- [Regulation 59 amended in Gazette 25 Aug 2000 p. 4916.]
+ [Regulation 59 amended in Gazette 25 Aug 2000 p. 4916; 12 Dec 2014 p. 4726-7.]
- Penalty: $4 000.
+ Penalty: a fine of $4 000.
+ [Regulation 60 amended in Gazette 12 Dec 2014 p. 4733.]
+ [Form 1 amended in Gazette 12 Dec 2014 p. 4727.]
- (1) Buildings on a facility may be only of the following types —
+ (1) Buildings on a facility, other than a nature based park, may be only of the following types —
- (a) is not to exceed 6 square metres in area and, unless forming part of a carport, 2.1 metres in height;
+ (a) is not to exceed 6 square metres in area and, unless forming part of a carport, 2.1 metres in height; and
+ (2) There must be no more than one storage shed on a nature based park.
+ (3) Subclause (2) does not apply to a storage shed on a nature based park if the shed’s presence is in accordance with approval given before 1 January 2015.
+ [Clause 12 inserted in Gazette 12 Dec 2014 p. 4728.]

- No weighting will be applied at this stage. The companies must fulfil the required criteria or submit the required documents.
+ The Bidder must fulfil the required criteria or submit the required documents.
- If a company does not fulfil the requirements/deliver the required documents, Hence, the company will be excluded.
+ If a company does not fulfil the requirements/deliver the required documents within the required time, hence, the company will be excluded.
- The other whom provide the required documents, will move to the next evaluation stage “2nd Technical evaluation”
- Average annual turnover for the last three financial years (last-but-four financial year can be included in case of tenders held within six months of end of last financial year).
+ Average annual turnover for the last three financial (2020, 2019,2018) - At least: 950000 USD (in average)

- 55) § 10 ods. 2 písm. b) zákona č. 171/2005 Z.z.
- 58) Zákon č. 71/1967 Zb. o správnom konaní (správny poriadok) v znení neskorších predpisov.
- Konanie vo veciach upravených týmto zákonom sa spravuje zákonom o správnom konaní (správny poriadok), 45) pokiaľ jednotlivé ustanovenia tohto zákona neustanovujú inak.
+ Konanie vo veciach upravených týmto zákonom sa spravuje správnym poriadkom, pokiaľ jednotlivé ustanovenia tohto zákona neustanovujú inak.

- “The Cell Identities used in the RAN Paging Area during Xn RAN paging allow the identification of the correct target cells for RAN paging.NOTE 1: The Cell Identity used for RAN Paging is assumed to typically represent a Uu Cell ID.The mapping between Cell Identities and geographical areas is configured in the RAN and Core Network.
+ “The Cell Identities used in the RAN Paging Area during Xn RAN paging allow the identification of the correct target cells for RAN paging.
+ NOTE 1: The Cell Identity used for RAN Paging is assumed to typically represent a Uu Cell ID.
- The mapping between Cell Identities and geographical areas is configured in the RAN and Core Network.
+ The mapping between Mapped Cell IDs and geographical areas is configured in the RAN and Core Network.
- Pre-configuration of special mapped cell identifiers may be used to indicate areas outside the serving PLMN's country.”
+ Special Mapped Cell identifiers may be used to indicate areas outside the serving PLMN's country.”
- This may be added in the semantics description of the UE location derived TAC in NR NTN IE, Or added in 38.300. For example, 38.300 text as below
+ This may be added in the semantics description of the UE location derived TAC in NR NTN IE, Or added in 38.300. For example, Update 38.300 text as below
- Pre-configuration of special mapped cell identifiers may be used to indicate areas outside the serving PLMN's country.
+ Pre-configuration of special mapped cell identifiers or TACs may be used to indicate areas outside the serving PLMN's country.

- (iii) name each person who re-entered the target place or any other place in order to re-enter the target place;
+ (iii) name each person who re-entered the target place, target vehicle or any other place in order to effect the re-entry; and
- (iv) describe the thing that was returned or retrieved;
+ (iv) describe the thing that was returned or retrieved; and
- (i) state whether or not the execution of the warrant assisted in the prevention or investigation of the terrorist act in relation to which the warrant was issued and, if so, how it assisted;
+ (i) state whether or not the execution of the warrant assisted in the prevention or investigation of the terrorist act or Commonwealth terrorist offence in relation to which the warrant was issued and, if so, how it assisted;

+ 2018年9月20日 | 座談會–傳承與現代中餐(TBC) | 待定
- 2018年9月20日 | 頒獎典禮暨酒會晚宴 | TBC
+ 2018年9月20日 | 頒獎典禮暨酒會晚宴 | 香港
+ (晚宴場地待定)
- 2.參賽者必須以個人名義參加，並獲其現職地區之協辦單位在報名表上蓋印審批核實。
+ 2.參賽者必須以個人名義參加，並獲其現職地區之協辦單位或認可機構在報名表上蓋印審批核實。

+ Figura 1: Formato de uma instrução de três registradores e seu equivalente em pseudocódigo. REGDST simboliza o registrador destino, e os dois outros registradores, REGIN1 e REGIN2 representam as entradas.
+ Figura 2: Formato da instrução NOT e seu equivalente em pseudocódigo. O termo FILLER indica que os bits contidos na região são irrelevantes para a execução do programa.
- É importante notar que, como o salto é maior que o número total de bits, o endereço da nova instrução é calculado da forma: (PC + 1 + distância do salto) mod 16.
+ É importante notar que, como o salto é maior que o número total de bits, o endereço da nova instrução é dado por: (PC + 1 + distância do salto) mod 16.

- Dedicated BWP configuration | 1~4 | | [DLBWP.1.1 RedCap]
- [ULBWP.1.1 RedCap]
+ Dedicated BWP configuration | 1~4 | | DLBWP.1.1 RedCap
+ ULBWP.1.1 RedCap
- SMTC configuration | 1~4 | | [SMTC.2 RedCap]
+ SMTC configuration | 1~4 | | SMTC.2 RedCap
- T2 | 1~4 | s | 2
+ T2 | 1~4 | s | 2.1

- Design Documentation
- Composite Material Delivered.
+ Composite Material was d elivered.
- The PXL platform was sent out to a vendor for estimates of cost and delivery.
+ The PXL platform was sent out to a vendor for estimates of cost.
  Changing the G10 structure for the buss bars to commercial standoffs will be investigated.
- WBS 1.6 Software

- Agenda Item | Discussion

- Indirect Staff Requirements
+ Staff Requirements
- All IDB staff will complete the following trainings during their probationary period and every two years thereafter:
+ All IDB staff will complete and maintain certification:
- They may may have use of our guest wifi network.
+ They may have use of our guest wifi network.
--- --- ---
What you have to do -
All records are to be retyped exactly. None may be omitted.

Result -
- [Regulation 59 amended in Gazette 25 Aug 2000 p. 4916.]
+ [Regulation 59 amended in Gazette 25 Aug 2000 p. 4916; 12 Dec 2014 p. 4726-7.]
- Penalty: $4 000.
+ Penalty: a fine of $4 000.
+ [Regulation 60 amended in Gazette 12 Dec 2014 p. 4733.]
+ [Form 1 amended in Gazette 12 Dec 2014 p. 4727.]
- (1) Buildings on a facility may be only of the following types —
+ (1) Buildings on a facility, other than a nature based park, may be only of the following types —
- (a) is not to exceed 6 square metres in area and, unless forming part of a carport, 2.1 metres in height;
+ (a) is not to exceed 6 square metres in area and, unless forming part of a carport, 2.1 metres in height; and
+ (2) There must be no more than one storage shed on a nature based park.
+ (3) Subclause (2) does not apply to a storage shed on a nature based park if the shed’s presence is in accordance with approval given before 1 January 2015.
+ [Clause 12 inserted in Gazette 12 Dec 2014 p. 4728.]

- No weighting will be applied at this stage. The companies must fulfil the required criteria or submit the required documents.
+ The Bidder must fulfil the required criteria or submit the required documents.
- If a company does not fulfil the requirements/deliver the required documents, Hence, the company will be excluded.
+ If a company does not fulfil the requirements/deliver the required documents within the required time, hence, the company will be excluded.
- The other whom provide the required documents, will move to the next evaluation stage “2nd Technical evaluation”
- Average annual turnover for the last three financial years (last-but-four financial year can be included in case of tenders held within six months of end of last financial year).
+ Average annual turnover for the last three financial (2020, 2019,2018) - At least: 950000 USD (in average)

- 55) § 10 ods. 2 písm. b) zákona č. 171/2005 Z.z.
- 58) Zákon č. 71/1967 Zb. o správnom konaní (správny poriadok) v znení neskorších predpisov.
- Konanie vo veciach upravených týmto zákonom sa spravuje zákonom o správnom konaní (správny poriadok), 45) pokiaľ jednotlivé ustanovenia tohto zákona neustanovujú inak.
+ Konanie vo veciach upravených týmto zákonom sa spravuje správnym poriadkom, pokiaľ jednotlivé ustanovenia tohto zákona neustanovujú inak.

- “The Cell Identities used in the RAN Paging Area during Xn RAN paging allow the identification of the correct target cells for RAN paging.NOTE 1: The Cell Identity used for RAN Paging is assumed to typically represent a Uu Cell ID.The mapping between Cell Identities and geographical areas is configured in the RAN and Core Network.
+ “The Cell Identities used in the RAN Paging Area during Xn RAN paging allow the identification of the correct target cells for RAN paging.
+ NOTE 1: The Cell Identity used for RAN Paging is assumed to typically represent a Uu Cell ID.
- The mapping between Cell Identities and geographical areas is configured in the RAN and Core Network.
+ The mapping between Mapped Cell IDs and geographical areas is configured in the RAN and Core Network.
- Pre-configuration of special mapped cell identifiers may be used to indicate areas outside the serving PLMN's country.”
+ Special Mapped Cell identifiers may be used to indicate areas outside the serving PLMN's country.”
- This may be added in the semantics description of the UE location derived TAC in NR NTN IE, Or added in 38.300. For example, 38.300 text as below
+ This may be added in the semantics description of the UE location derived TAC in NR NTN IE, Or added in 38.300. For example, Update 38.300 text as below
- Pre-configuration of special mapped cell identifiers may be used to indicate areas outside the serving PLMN's country.
+ Pre-configuration of special mapped cell identifiers or TACs may be used to indicate areas outside the serving PLMN's country.

- (iii) name each person who re-entered the target place or any other place in order to re-enter the target place;
+ (iii) name each person who re-entered the target place, target vehicle or any other place in order to effect the re-entry; and
- (iv) describe the thing that was returned or retrieved;
+ (iv) describe the thing that was returned or retrieved; and
- (i) state whether or not the execution of the warrant assisted in the prevention or investigation of the terrorist act in relation to which the warrant was issued and, if so, how it assisted;
+ (i) state whether or not the execution of the warrant assisted in the prevention or investigation of the terrorist act or Commonwealth terrorist offence in relation to which the warrant was issued and, if so, how it assisted;

+ 2018年9月20日 | 座談會–傳承與現代中餐(TBC) | 待定
- 2018年9月20日 | 頒獎典禮暨酒會晚宴 | TBC
+ 2018年9月20日 | 頒獎典禮暨酒會晚宴 | 香港
+ (晚宴場地待定)
- 2.參賽者必須以個人名義參加，並獲其現職地區之協辦單位在報名表上蓋印審批核實。
+ 2.參賽者必須以個人名義參加，並獲其現職地區之協辦單位或認可機構在報名表上蓋印審批核實。

+ Figura 1: Formato de uma instrução de três registradores e seu equivalente em pseudocódigo. REGDST simboliza o registrador destino, e os dois outros registradores, REGIN1 e REGIN2 representam as entradas.
+ Figura 2: Formato da instrução NOT e seu equivalente em pseudocódigo. O termo FILLER indica que os bits contidos na região são irrelevantes para a execução do programa.
- É importante notar que, como o salto é maior que o número total de bits, o endereço da nova instrução é calculado da forma: (PC + 1 + distância do salto) mod 16.
+ É importante notar que, como o salto é maior que o número total de bits, o endereço da nova instrução é dado por: (PC + 1 + distância do salto) mod 16.

- Dedicated BWP configuration | 1~4 | | [DLBWP.1.1 RedCap]
- [ULBWP.1.1 RedCap]
+ Dedicated BWP configuration | 1~4 | | DLBWP.1.1 RedCap
+ ULBWP.1.1 RedCap
- SMTC configuration | 1~4 | | [SMTC.2 RedCap]
+ SMTC configuration | 1~4 | | SMTC.2 RedCap
- T2 | 1~4 | s | 2
+ T2 | 1~4 | s | 2.1

- Design Documentation
- Composite Material Delivered.
+ Composite Material was d elivered.
- The PXL platform was sent out to a vendor for estimates of cost and delivery.
+ The PXL platform was sent out to a vendor for estimates of cost.
  Changing the G10 structure for the buss bars to commercial standoffs will be investigated.
- WBS 1.6 Software

- Agenda Item | Discussion

- Indirect Staff Requirements
+ Staff Requirements
- All IDB staff will complete the following trainings during their probationary period and every two years thereafter:
+ All IDB staff will complete and maintain certification:
- They may may have use of our guest wifi network.
+ They may have use of our guest wifi network.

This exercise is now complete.